In the final days of the Obama administration, Clapper and Brennan
agreed that the Trump team should be informed about the Flynn call, fearing his
public denials that sanctions were discussed may have put him in a position to
be blackmailed, The Washington Post reported on Feb. 13, citing former and
current officials.
However, no quid pro quo reportedly was discussed and the White House
counsel determined nothing illegal took place.
Still, on Feb. 13, with the Flynn matter dominating news coverage,
Trump asked for and received the resignation of Flynn, who had ardently
supported Trump throughout his presidential campaign. Trump said Thursday he
was not troubled by the call itself, but how Flynn handled the aftermath.
After sacking Flynn, Trump quickly turned his attention to the leaks
themselves.
"Intelligence, papers are being leaked," Trump said during a
news conference on Wednesday. "Things are being leaked. It's a criminal
action -- criminal act -- and it's been going on for a long time. Before me.

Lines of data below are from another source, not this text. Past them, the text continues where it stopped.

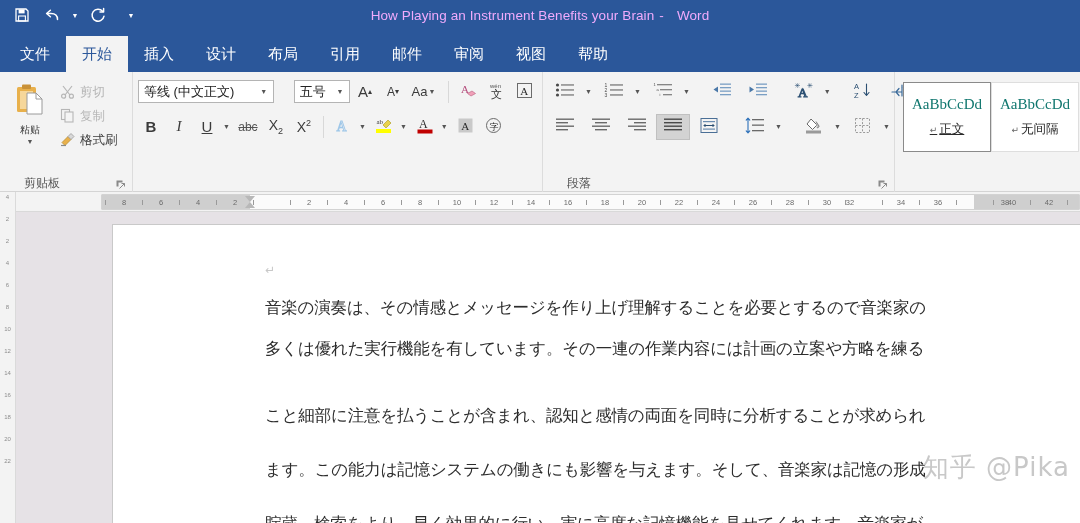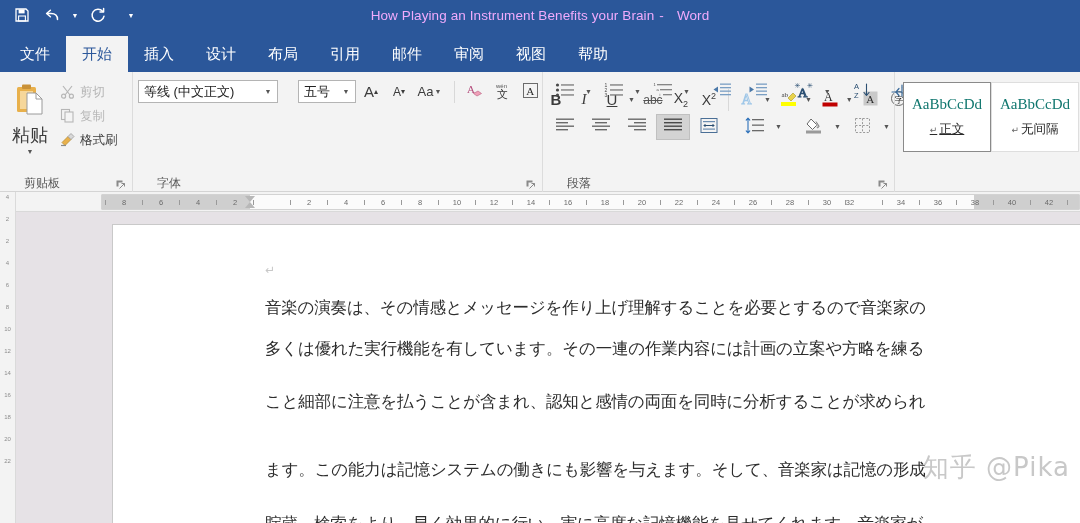"等线 (中文正文)" div.group-body { flex-direction: row -> column }
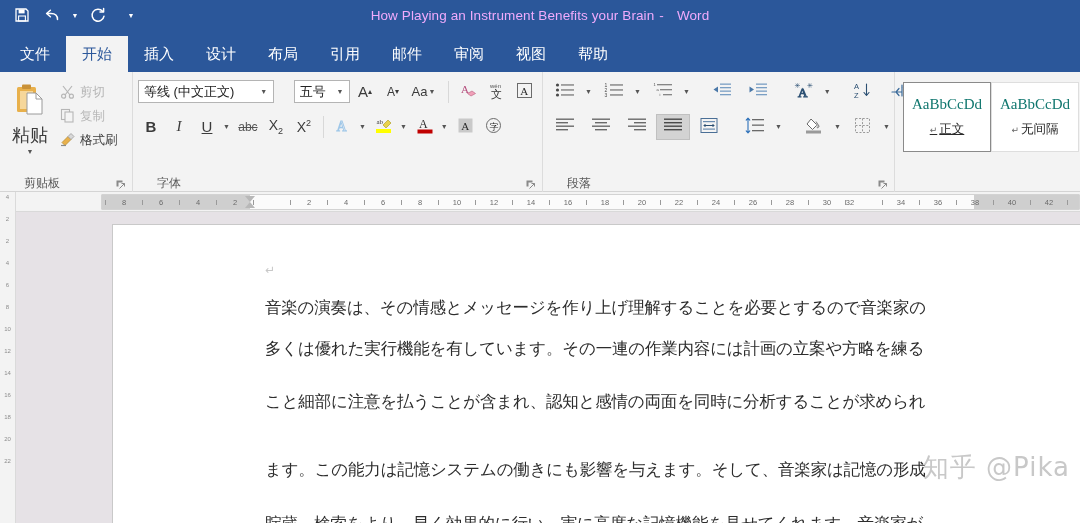"粘贴" .paste-label { font-size: 18px -> 10px }
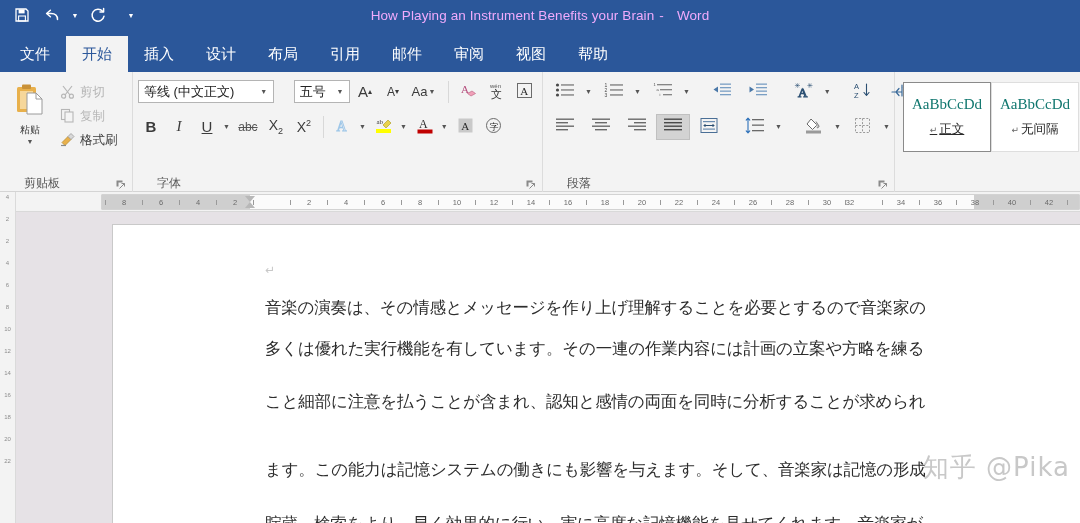"字体" div.group-label { html: <div> <span>字体</span> <span> <svg> <path></path> <path></path> </svg> </span> </div> -> none }
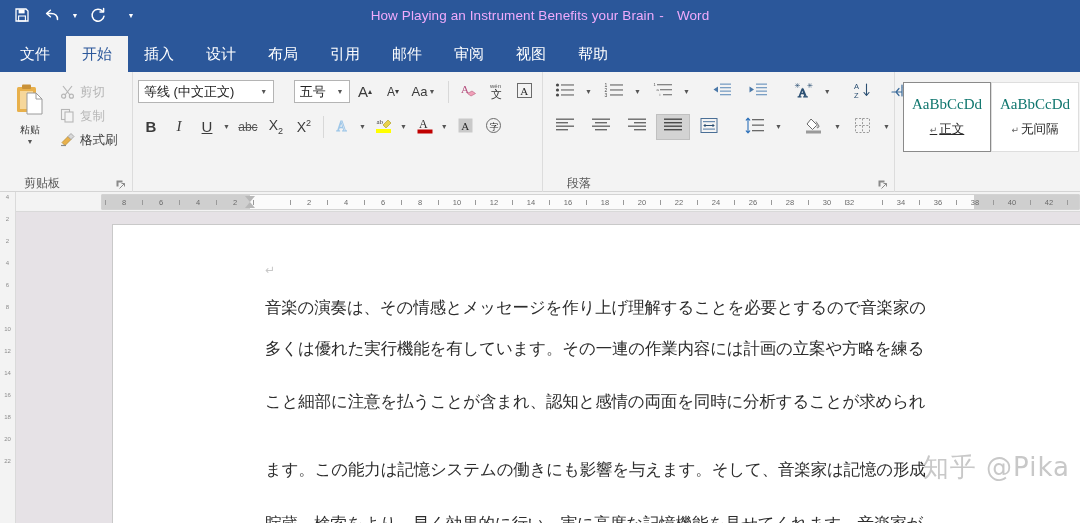"38" span.rt { left: 873px -> 903px }
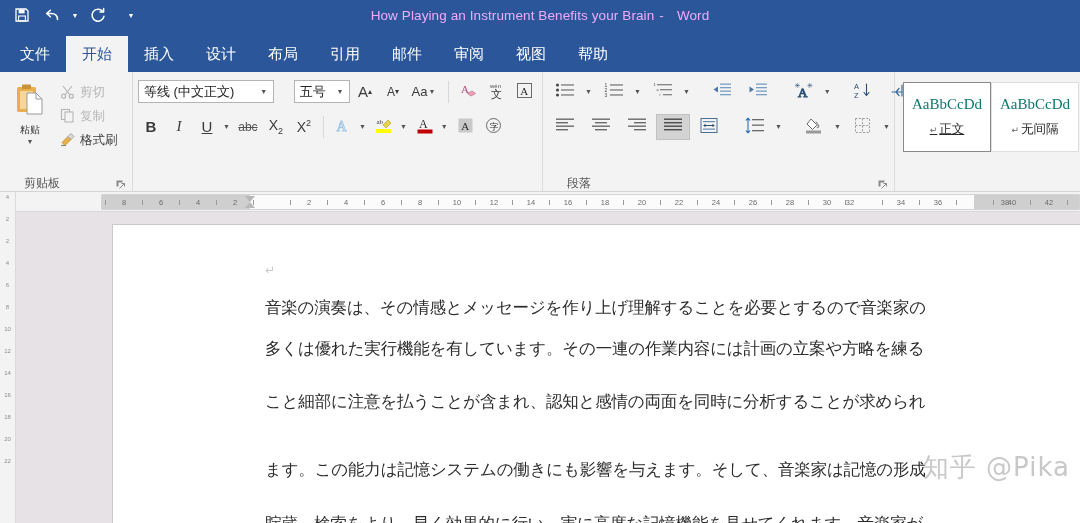"こと細部に注意を払うことが含まれ、認知と感情の両面を同時に分析することが求められ" div.doc-line { top: 166px -> 180px }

But now it's really going on."
He later emphasized that the "documents and papers" were
"illegally -- I stress that -- illegally leaked."
Trump tweeted earlier Wednesday: "The real scandal here is that
classified information is illegally given out by 'intelligence' like candy.
Very un-American!"
While Baker agreed the leaks needed to be investigated and the culprits
punished, he said notions of a so-called “deep state coup” should be rolled
back: “The hysteria is such that the truth is somewhere in the middle.”